Empoignant sa hache, il se leva pour prendre son tour de garde. Il repensa à la servante qu’il avait rencontrée dans la forêt, deux ans plus tôt... Une jeune elfe aux cheveux parfumés et aux mains douces...

Aujourd’hui, elle était le chef d’une armée secrète, les Ombres de la Nuit. Accroupie près du feu de camp, en tenue masculine, elle ressemblait autant à une créature de la forêt que la chouette qui venait de s’envoler d’un arbre...


L’elfe cria... Hagarde, elle serrait son enfant sur son sein. Épées brandies, cinq Chevaliers Noirs lui tournaient autour comme des vautours...

Elle tomba à genoux, penchée sur son bébé.

— Erathia !

Une épée siffla dans les airs... Erathia comprit que son époux était mort. Sa tête tranchée rejoindrait celles des autres martyrs.

Erathia pria une déesse disparue, Mishakal, que les elfes appelaient Quenesti-Pah.

— Déesse miséricordieuse, épargne mon enfant...

Près du village, les cavaliers firent halte. Erathia n’avait entendu aucun ordre, mais ces hommes obéissaient à un Chevalier du Crâne...
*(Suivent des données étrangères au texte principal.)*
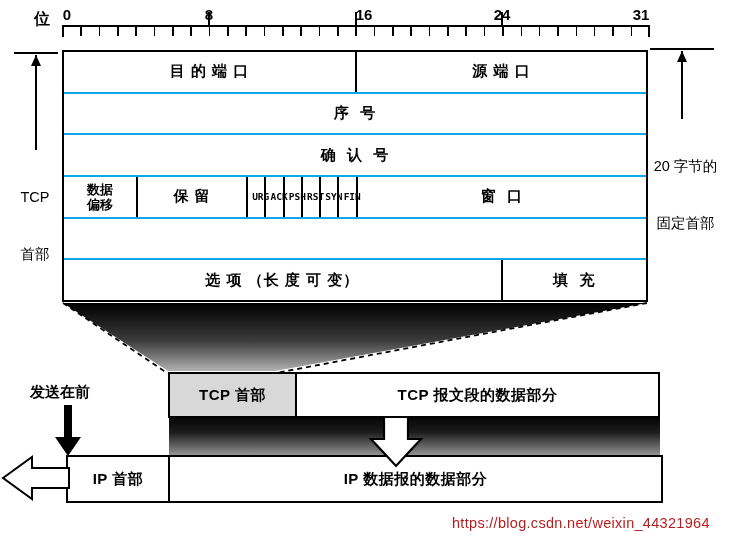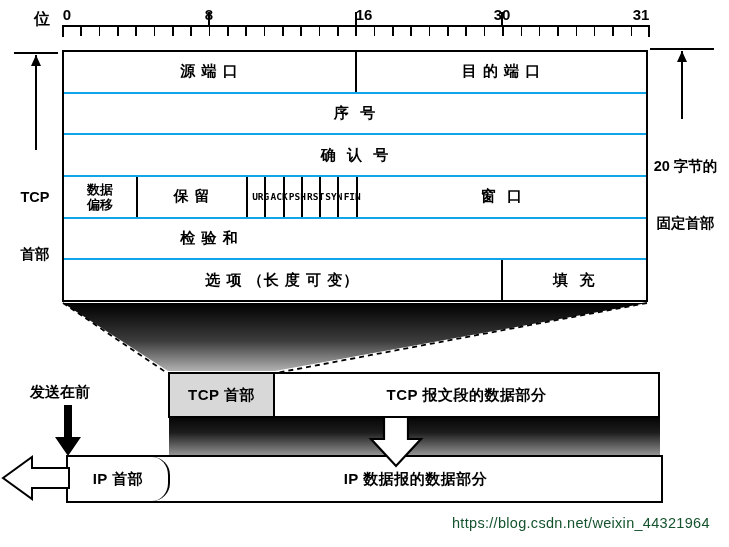--- a/index.html
+++ b/index.html
@@ -48,47 +48,47 @@
     font-family:"DejaVu Sans Mono","Liberation Mono",monospace;
     font-size:9.5px;line-height:11px;font-weight:bold;text-align:center;letter-spacing:0;
   }
 
   
   .cap{height:2px;background:#000;}
   .vline{width:2px;background:#000;}
   .ah{width:0;height:0;}
   .ah-up{border-left:5px solid transparent;border-right:5px solid transparent;border-bottom:11px solid #000;}
   .ah-down{border-left:5px solid transparent;border-right:5px solid transparent;border-top:11px solid #000;}
-  .brace-label{background:#fff;text-align:center;font-size:14.5px;font-weight:bold;line-height:19px;white-space:pre;}
+  .brace-label{background:#fff;text-align:center;font-size:14.5px;font-weight:normal;line-height:19px;white-space:pre;}
 
   
   .bar{border:2.5px solid #000;box-sizing:border-box;display:flex;background:#fff;}
   .bar-cell{
     display:flex;align-items:center;justify-content:center;
     font-size:15px;font-weight:bold;box-sizing:border-box;letter-spacing:0.5px;white-space:pre;
   }
   #tcp-bar{left:168px;top:372px;width:492px;height:46px;}
-  #tcp-bar .c1{width:105px;flex:none;border-right:2px solid #000;background:#d8d8d8;}
+  #tcp-bar .c1{width:127px;flex:none;border-right:2px solid #000;background:#d8d8d8;}
   #tcp-bar .c2{flex:1;}
   #ip-bar{left:66px;top:455px;width:597px;height:48px;}
-  #ip-bar .c1{width:102px;flex:none;border-right:2px solid #000;border-radius:18px;}
+  #ip-bar .c1{width:102px;flex:none;border-right:2px solid #000;}
   #ip-bar .c2{flex:1;}
   #dark-band{
     left:169px;top:417px;width:491px;height:39px;
     background:linear-gradient(to bottom,#050505 0%,#1d1d1d 40%,#6e6e6e 80%,#9a9a9a 100%);
   }
   #sent-first-label{left:30px;top:383px;font-size:15px;font-weight:bold;white-space:pre;}
 
   
   #shadow-svg{left:0;top:0;z-index:1;pointer-events:none;}
   #arrows-svg{left:0;top:0;z-index:3;pointer-events:none;}
   #header-table,#tcp-bar,#ip-bar,#dark-band,#sent-first-label{z-index:2;}
 
   
-  #watermark{left:452px;top:515px;font-size:14.5px;color:#14532d;letter-spacing:0.3px;z-index:4;}
+  #watermark{left:452px;top:515px;font-size:14.5px;color:#b91c1c;letter-spacing:0.3px;z-index:4;}
 </style>
 </head>
 <body>
 
 <div id="canvas">
 
   <svg id="shadow-svg" class="abs" width="729" height="547" viewBox="0 0 729 547">
     <defs>
       <linearGradient id="funnelGrad" x1="0" y1="303" x2="0" y2="372" gradientUnits="userSpaceOnUse">
         <stop offset="0" stop-color="#000000"></stop>
@@ -100,32 +100,32 @@
     <line x1="63" y1="303" x2="167" y2="373" stroke="#000" stroke-width="1.8" stroke-dasharray="5,4"></line>
     <line x1="647" y1="303" x2="276" y2="373" stroke="#000" stroke-width="1.8" stroke-dasharray="5,4"></line>
   </svg>
 
   <div id="bit-label" class="abs">位</div>
   <div id="ruler-line" class="abs"></div>
   <div id="ruler-ticks" class="abs"></div>
   <span class="abs ruler-num" style="left:67px;">0</span>
   <span class="abs ruler-num" style="left:209px;">8</span>
   <span class="abs ruler-num" style="left:364px;">16</span>
-  <span class="abs ruler-num" style="left:502px;">30</span>
+  <span class="abs ruler-num" style="left:502px;">24</span>
   <span class="abs ruler-num" style="left:641px;">31</span>
   <div class="abs up-tick" style="left:208px;"></div>
   <div class="abs up-tick" style="left:355px;"></div>
   <div class="abs up-tick" style="left:501px;"></div>
   <div class="abs end-tick" style="left:62px;"></div>
   <div class="abs end-tick" style="left:648px;"></div>
 
   <div id="header-table" class="abs">
     <div class="trow">
+      <div class="tcell half">目 的 端 口</div>
       <div class="tcell half">源 端 口</div>
-      <div class="tcell half">目 的 端 口</div>
     </div>
     <div class="trow">
       <div class="tcell full">序  号</div>
     </div>
     <div class="trow">
       <div class="tcell full">确  认  号</div>
     </div>
     <div class="trow">
       <div class="tcell w-offset two-line">
         <span>数据</span>
@@ -134,21 +134,20 @@
       <div class="tcell w-reserved">保 留</div>
       <div class="tcell w-flag flag-cell"><span class="flag-txt">URG</span></div>
       <div class="tcell w-flag flag-cell"><span class="flag-txt">ACK</span></div>
       <div class="tcell w-flag flag-cell"><span class="flag-txt">PSH</span></div>
       <div class="tcell w-flag flag-cell"><span class="flag-txt">RST</span></div>
       <div class="tcell w-flag flag-cell"><span class="flag-txt">SYN</span></div>
       <div class="tcell w-flag flag-cell"><span class="flag-txt">FIN</span></div>
       <div class="tcell w-window">窗  口</div>
     </div>
     <div class="trow">
-      <div class="tcell half">检 验 和</div>
     </div>
     <div class="trow">
       <div class="tcell w-options">选 项 （长 度 可 变）</div>
       <div class="tcell w-padding">填  充</div>
     </div>
   </div>
 
   <div class="abs cap" style="left:14px;top:52px;width:44px;"></div>
   <div class="abs cap" style="left:14px;top:293px;width:44px;"></div>
   <div class="abs vline" style="left:35px;top:55px;height:238px;"></div>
Tremblante, elle se pencha un peu plus sur son enfant.

Elle n’entendait plus les cris et les pleurs de ses compatriotes... Par les dieux, elle était la dernière.

— Dame de lumière...

Elle releva les yeux. Deux hommes avançaient. Malgré leur heaume, Erathia sut lequel était le Chevalier du Crâne, car il émanait de lui un froid mortel...

Tous deux levèrent leur visière.

— Bourreau...

Dans les yeux du Chevalier du Crâne, l’elfe ne lut ni plaisir de tuer, ni haine, ni détermination. Rien.

Dans ceux de l’autre couvait un feu impie.

Elle y lut sa mort...

Comme en transe, elle vit l’épée se lever avant qu’il ne la brandisse, et la lame s’abattre avant qu’il ne porte le coup...

L’enfant tomba de ses bras.

L’épée du Bourreau siffla. À l’instant où elle eut le cou tranché, Erathia emporta une ultime vision dans la tombe...

Le regard du Chevalier du Crâne, brillant d’une joie sauvage.